In some disability claims, the medical facts lead to an assessment of RFC which is compatible with the performance of either sedentary or light work except that the person must alternate periods of sitting and standing. Stoglin v. Apfel, 130 F.Supp.2d at 1067. The individual may be able to sit for a time, but must then get up and stand or walk for awhile before returning to sitting. Id. Such an individual is not functionally capable of doing either the prolonged sitting contemplated in the definition of sedentary work (and for the relatively few light jobs which are performed primarily in a seated position) or the prolonged standing or walking contemplated for most light work. Id. (Persons who can adjust to any need to vary sitting and standing by doing so at breaks, lunch periods, etc., would still be able to perform a defined range of work.) Id.
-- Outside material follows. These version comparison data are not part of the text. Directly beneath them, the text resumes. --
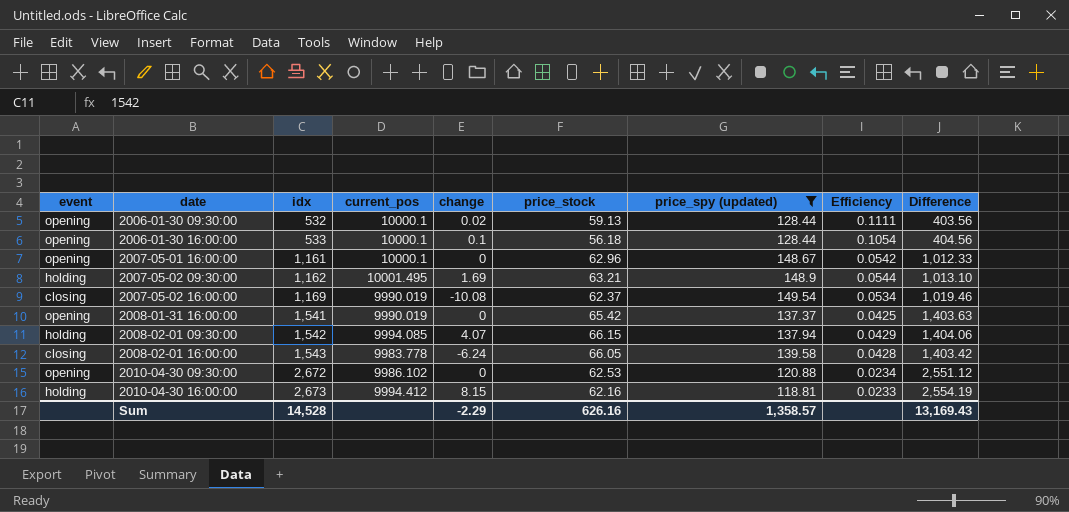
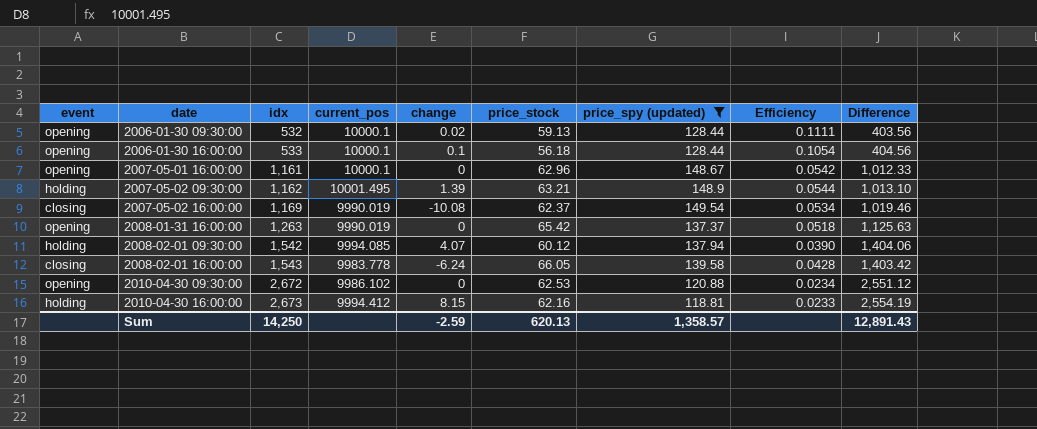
2007-05-02 09:30:00 | change: 1.69 -> 1.39
2008-01-31 16:00:00 | idx: 1,541 -> 1,263
2008-01-31 16:00:00 | Efficiency: 0.0425 -> 0.0518
2008-01-31 16:00:00 | Difference: 1,403.63 -> 1,125.63
2008-02-01 09:30:00 | price_stock: 66.15 -> 60.12
2008-02-01 09:30:00 | Efficiency: 0.0429 -> 0.0390
Sum | idx: 14,528 -> 14,250
Sum | change: -2.29 -> -2.59
Sum | price_stock: 626.16 -> 620.13
Sum | Difference: 13,169.43 -> 12,891.43

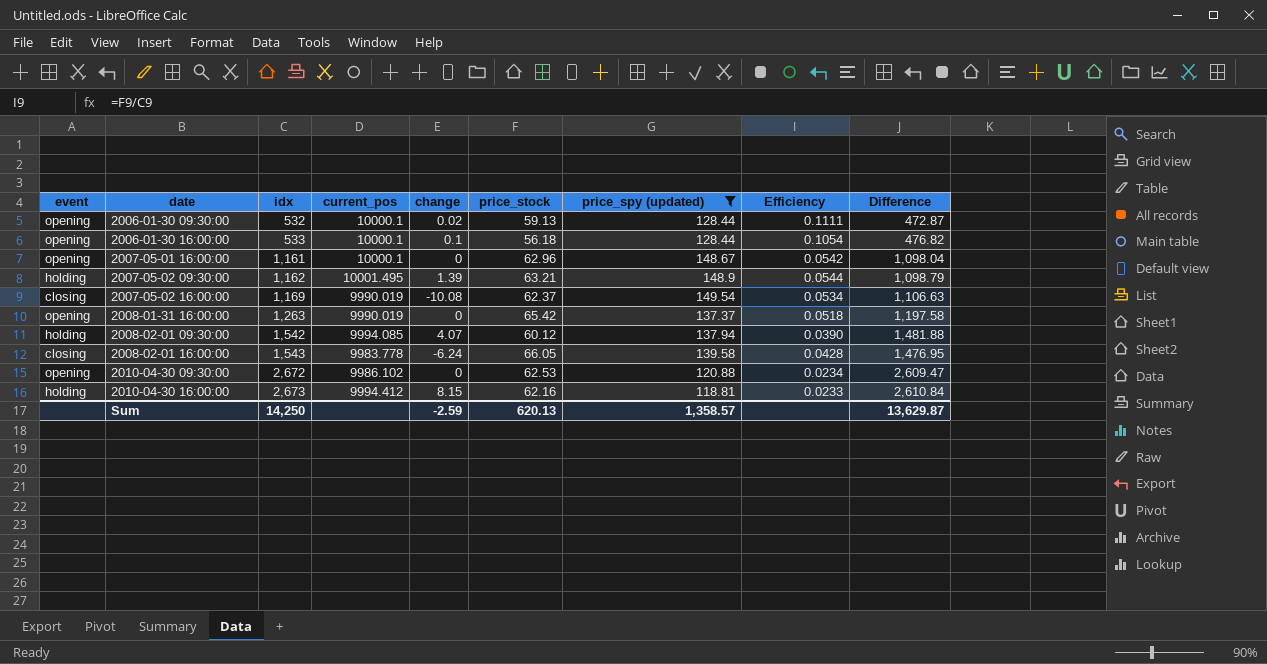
column Difference | formula: [idx] - [price_spy (updated)] -> [idx] - [price_stock]
Sum | Difference: 12,891.43 -> 13,629.87

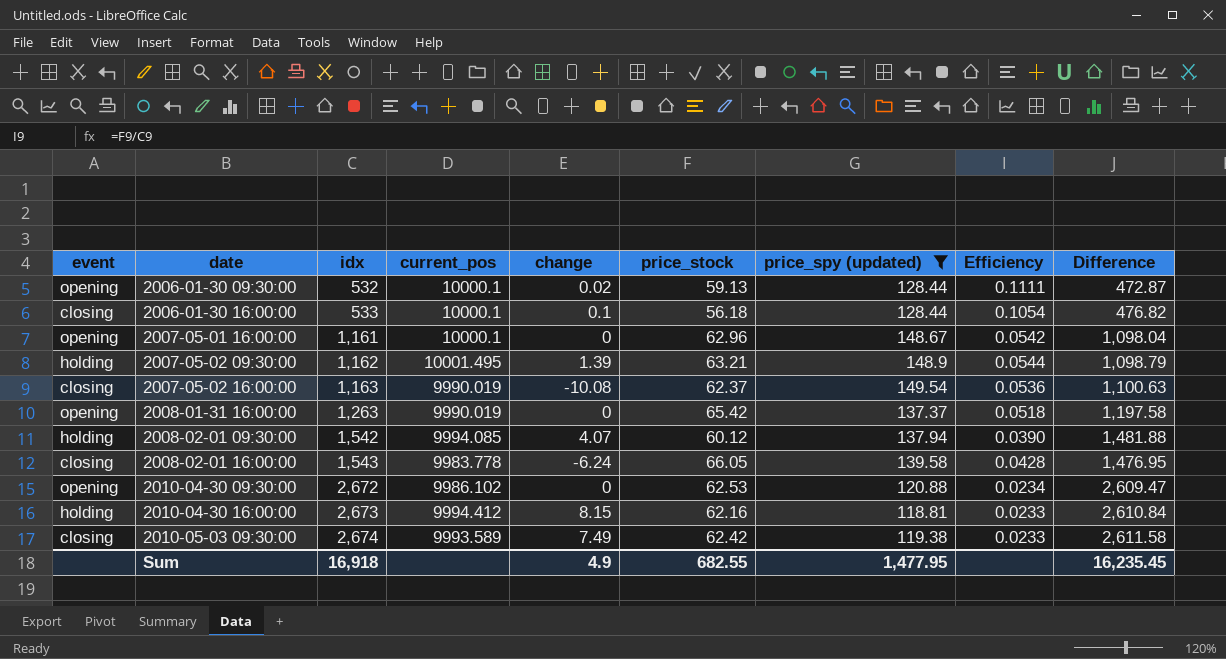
2006-01-30 16:00:00 | event: opening -> closing
2007-05-02 16:00:00 | idx: 1,169 -> 1,163
2007-05-02 16:00:00 | Efficiency: 0.0534 -> 0.0536
2007-05-02 16:00:00 | Difference: 1,106.63 -> 1,100.63
row 2010-05-03 09:30:00: none -> closing | 2,674 | 9993.589 | 7.49 | 62.42 | 119.38 | 0.0233 | 2,611.58
Sum | idx: 14,250 -> 16,918
Sum | change: -2.59 -> 4.9
Sum | price_stock: 620.13 -> 682.55
Sum | price_spy (updated): 1,358.57 -> 1,477.95
Sum | Difference: 13,629.87 -> 16,235.45

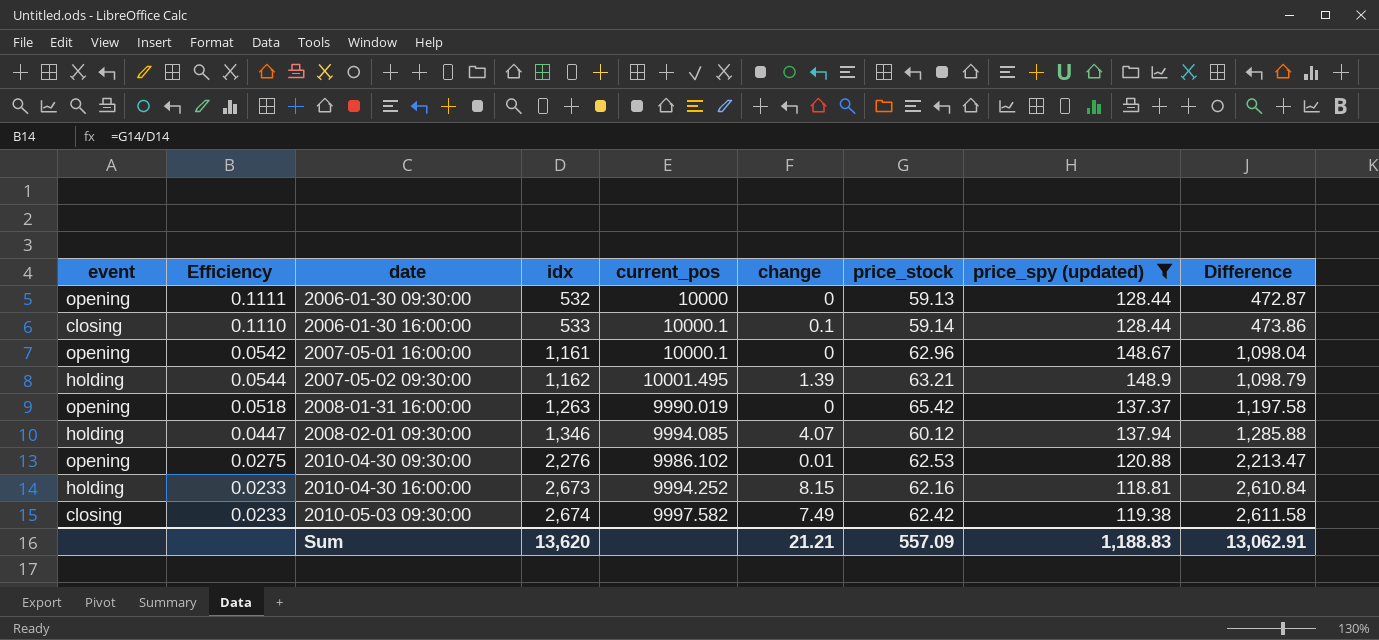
column Efficiency | position: 8 -> 2
row 2007-05-02 16:00:00: closing | 1,163 | 9990.019 | -10.08 | 62.37 | 149.54 | 0.0536 | 1,100.63 -> none
row 2008-02-01 16:00:00: closing | 1,543 | 9983.778 | -6.24 | 66.05 | 139.58 | 0.0428 | 1,476.95 -> none
2006-01-30 09:30:00 | current_pos: 10000.1 -> 10000
2006-01-30 09:30:00 | change: 0.02 -> 0
2006-01-30 16:00:00 | Efficiency: 0.1054 -> 0.1110
2006-01-30 16:00:00 | price_stock: 56.18 -> 59.14
2006-01-30 16:00:00 | Difference: 476.82 -> 473.86
2008-02-01 09:30:00 | Efficiency: 0.0390 -> 0.0447
2008-02-01 09:30:00 | idx: 1,542 -> 1,346
2008-02-01 09:30:00 | Difference: 1,481.88 -> 1,285.88
2010-04-30 09:30:00 | Efficiency: 0.0234 -> 0.0275
2010-04-30 09:30:00 | idx: 2,672 -> 2,276
2010-04-30 09:30:00 | change: 0 -> 0.01
2010-04-30 09:30:00 | Difference: 2,609.47 -> 2,213.47
2010-04-30 16:00:00 | current_pos: 9994.412 -> 9994.252
2010-05-03 09:30:00 | current_pos: 9993.589 -> 9997.582
Sum | idx: 16,918 -> 13,620
Sum | change: 4.9 -> 21.21
Sum | price_stock: 682.55 -> 557.09
Sum | price_spy (updated): 1,477.95 -> 1,188.83
Sum | Difference: 16,235.45 -> 13,062.91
It has been held that Social Security Rulings are binding on all components of the Administration, and the agency's failure to follow its own binding regulations is a reversible abuse of discretion. Stoglin, at 1067. Assuming plaintiff is limited to unskilled work, given the binding instructions in SSR 83-12, and given the evidence in the record noting plaintiff's limited ability to sit and stand for long periods of time, thereby precluding his ability to perform either light work or sedentary work, the ALJ should have found plaintiff disabled. Whether plaintiff, as a high school graduate with some managerial experience, is as limited in his inherent capacity as that category assumes, is somewhat doubtful.
I note, however, contrary to the record here, that some light work or sedentary work has been identified that does not require prolonged inactivity. See, e.g., Misner v. Chater, 79 F.3d 745, 746 (8th Cir. 1996).
Accordingly, it is hereby
ORDERED that plaintiff's request for judgment is GRANTED, and the decision of the Commissioner of Social Security is REVERSED. The above captioned case is REMANDED to the Commissioner for reconsideration consistent with this opinion, pursuant to 42 U.S.C. § 405(g). The clerk is directed to enter judgment in favor of plaintiff.